PDA

View Full Version : Strange texture performance/behaviour



Ffelagund
01-09-2008, 02:43 AM
Hello,

I'm working in an application that needs to load many many texture data. I'm talking about 40-50 4256x2848xrgb images in a typical worst case scenary.

Well, all my life I grown up with the idea that GL drivers were so smart that we didn't need to know the video memory usage in our programs. I thought about texture memory/disk swapping behaviour when applications exceeds the video memory available, causing a slowdown. This behaviour was fine for me until know, because it was according with the GL spec (driver tries to allocate texture objects in vram, that's resident textures, and if can't it will do it in main memory and will swap to vram when needed, even if the process is slow)

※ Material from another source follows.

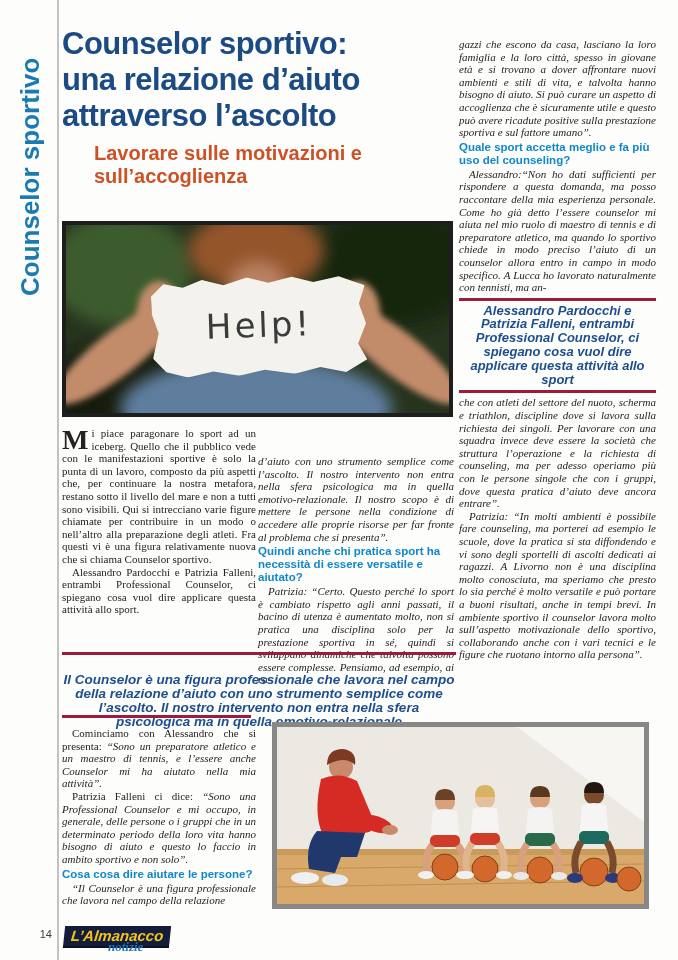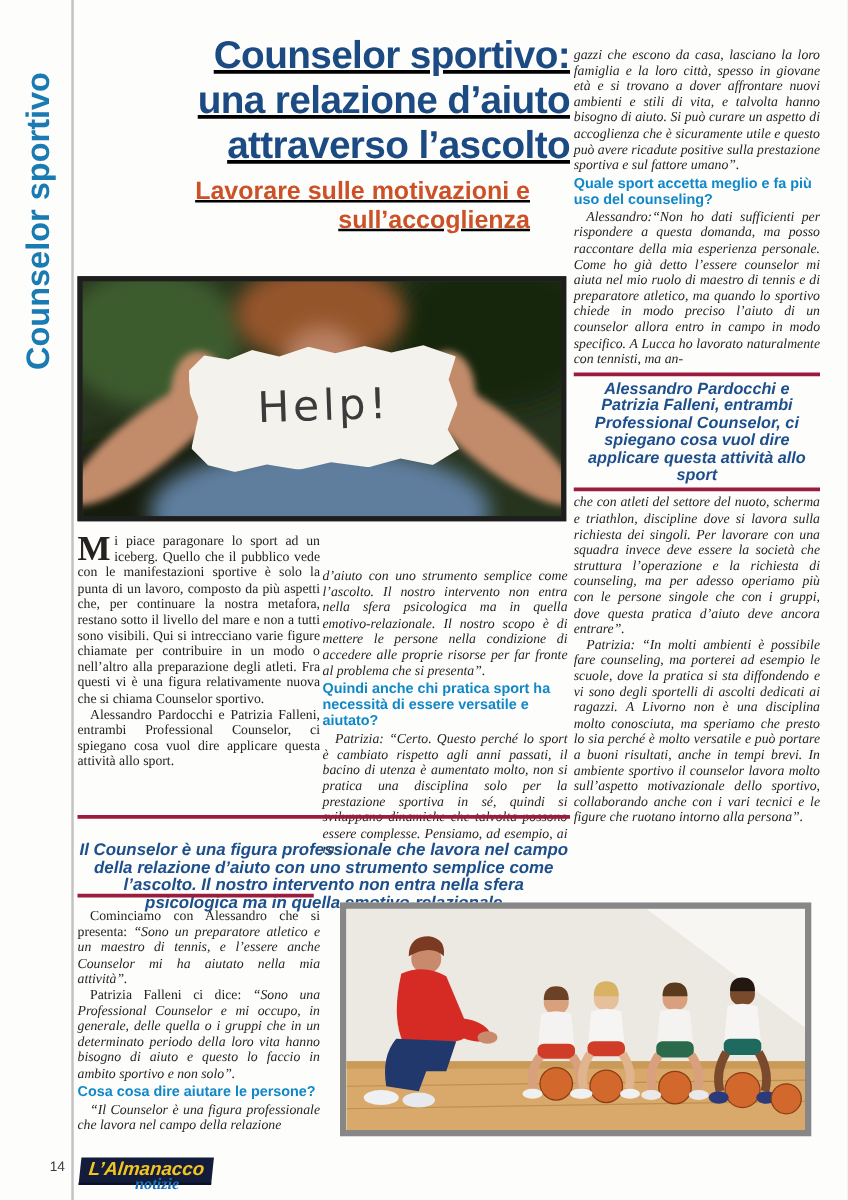"Counselor sportivo:" .header { text-align: right -> left; text-decoration: underline -> none }
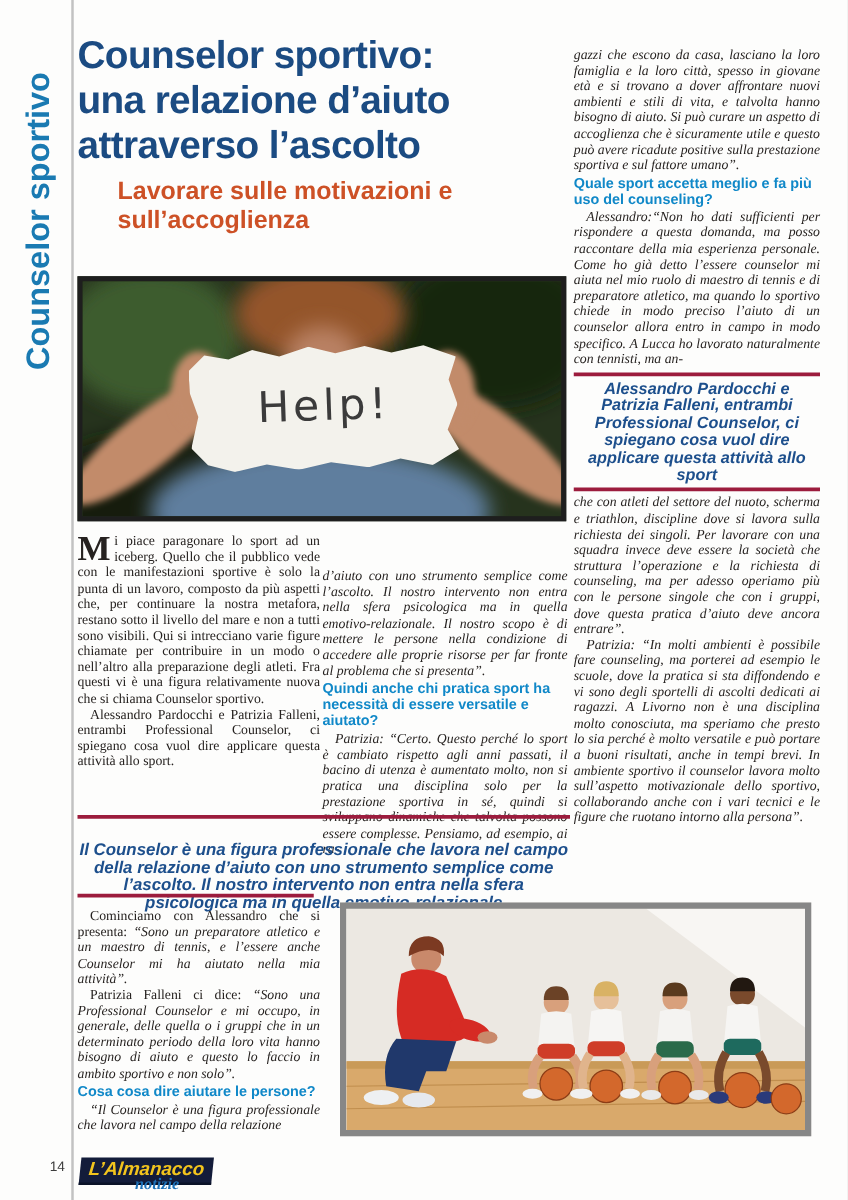"“Sono una Professional Counselor e" span.it { text: quella -> persone }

With my current application (many 2D textures, tiled in 3D textures to avoid the maximun 2d texture size limitation), when I load, say 350Mb of texture data (having a 8500GT 512Mb) strange things starts to happen. Let me describe the scenary: Suppose that I load 16 textures, and I proceed to draw them in the canvas as screen aligend quads in a 4x4 matrix fashion. Well, I expected that if I exceed the video memory available the only effect will be an horrible slowdown, but the real thing is that textures jumps from a position of the matrix to another, and some positions becomes invalid. Its like if the driver becomes crazy and the "internal structure that stores texture names and texture images" were messed up totally.

This problem happens when I reach to the 'magic limit' of ~350Mb of texture memory, until there, all works fine.
I'm sure that I could write a repro application to fill a bug report to NVidia, but I want to know your opinions and experience about this matter (using huge texture memory quantities)
I can workaround this problem by loading low resolution and grayscale versions of the images to avoid reach the magic limit but I do not want put the application in the production stage with this problem.

Other problem I'm having is this one.
If I load many textures, without reaching the magic limit, performance drops a lot (about 0.5f fps). Well, that's not strange. The strange thing is that if I zoom out a lot the scene (currently a 2D scene. This part of the application is some kind of photo editor) and then I restore the zoom to 1, the performance grows a lot, having about 30fps. I think that this could be cache related, but I'm not sure because I can't realize the true reason of this behaviour.

There is another scenary with the same problem. Photos have many markers placed over it, say around 60-100. Markers are drawn correctly without performance drops (thanks to textured point sprites and vertex shaders :) ) but if I activate the flag that enables the markers' labels, performance drops down again, until some seconds passes (around 20') or I zoom out/in the scene. Then, the fps gets useable again.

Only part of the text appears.